BEGIN Data shown
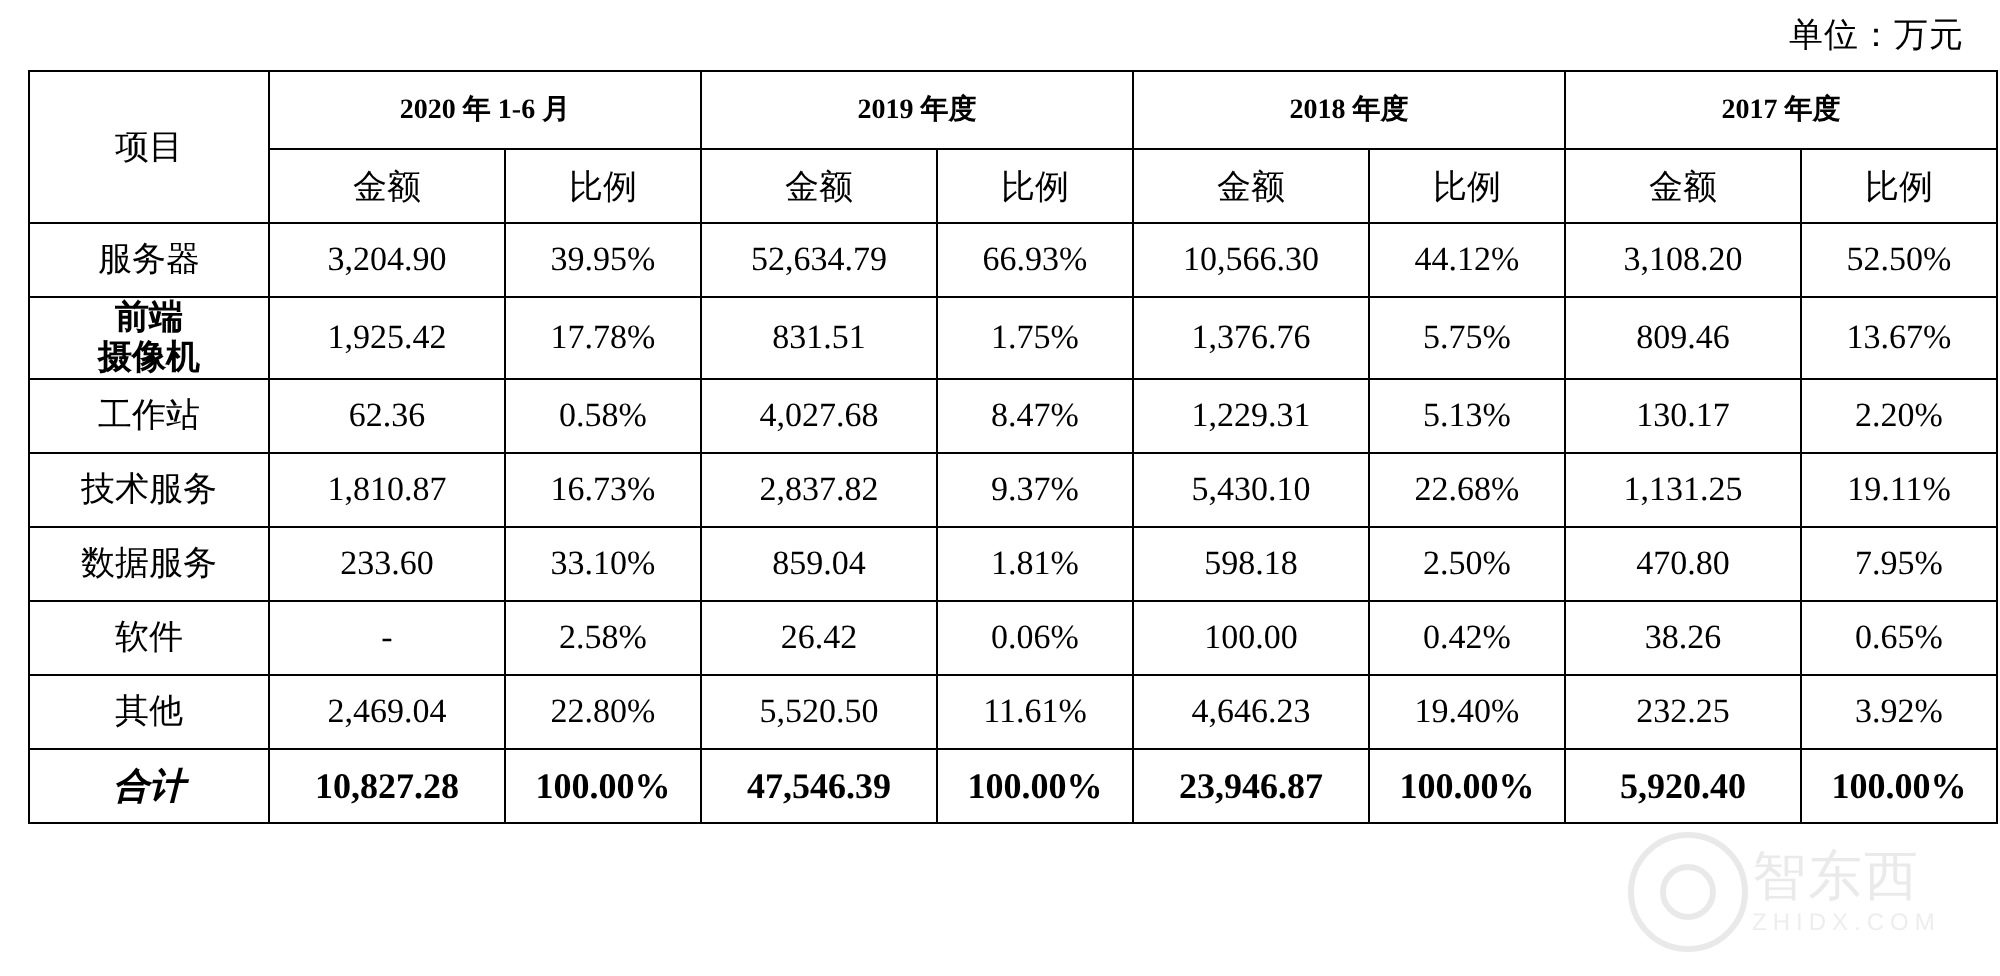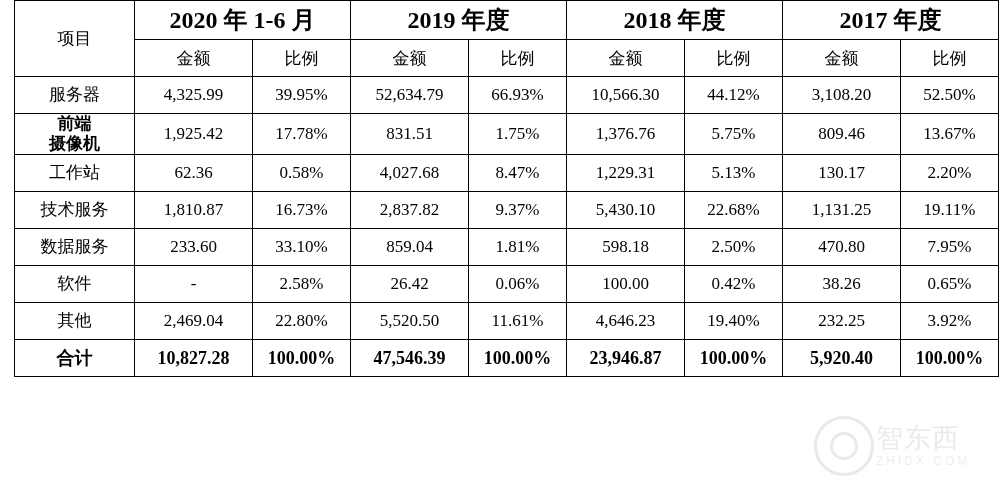--- a/index.html
+++ b/index.html
@@ -140,6 +140,7 @@
 
 <div class="page">
 
+  <div class="unit-line">单位：万元</div>
 
   <table class="fin">
     <colgroup>

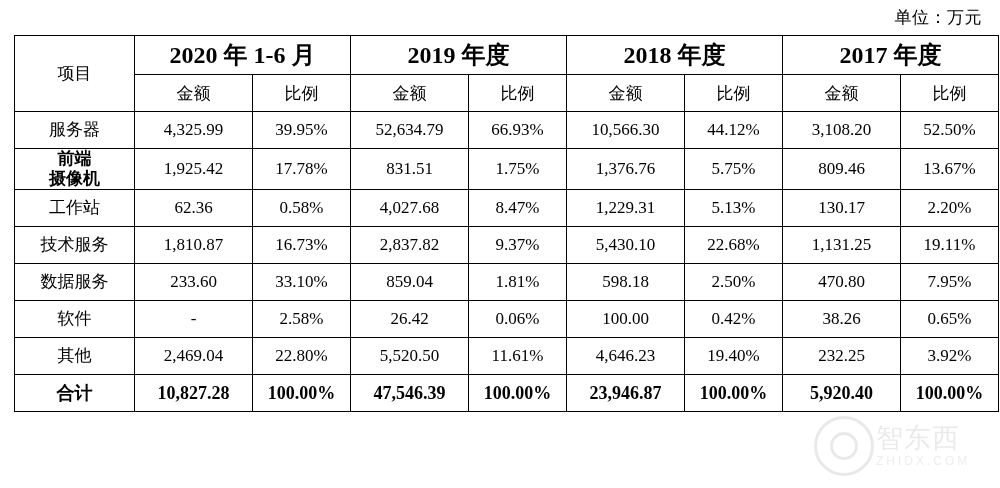--- a/index.html
+++ b/index.html
@@ -45,7 +45,7 @@
   }
   table.fin th.yearhead {
     font-weight: bold;
-    font-size: 24px;
+    font-size: 14px;
     height: 38px;
   }
   th.item-head {

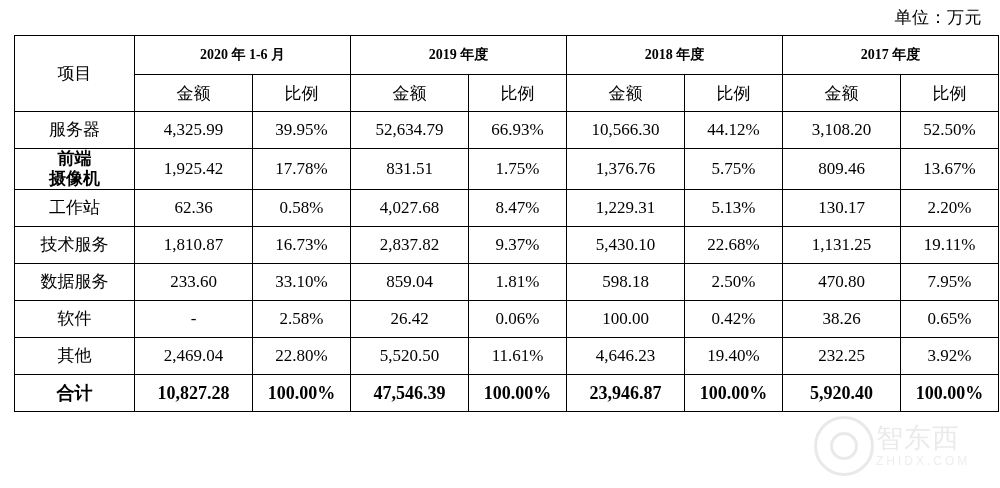--- a/index.html
+++ b/index.html
@@ -176,7 +176,7 @@
     <tbody>
       <tr>
         <td class="rowlabel">服务器</td>
-        <td class="num">4,325.99</td>
+        <td class="num">3,204.90</td>
         <td class="num">39.95%</td>
         <td class="num">52,634.79</td>
         <td class="num">66.93%</td>

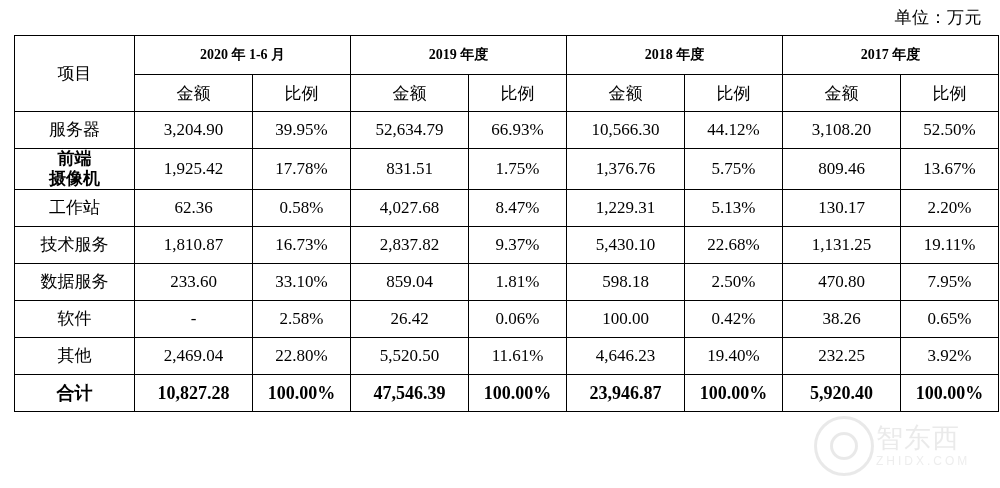--- a/index.html
+++ b/index.html
@@ -74,6 +74,7 @@
   }
   tr.total td.rowlabel {
     font-weight: bold;
+    font-style: italic;
   }
   .two-line {
     display: block;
END Data shown
• About this task: Collect each line of the entries that has the word "rowlabel", copying it in full.

• Answer for this exercise:
         <td class="rowlabel">服务器</td>
   tr.total td.rowlabel {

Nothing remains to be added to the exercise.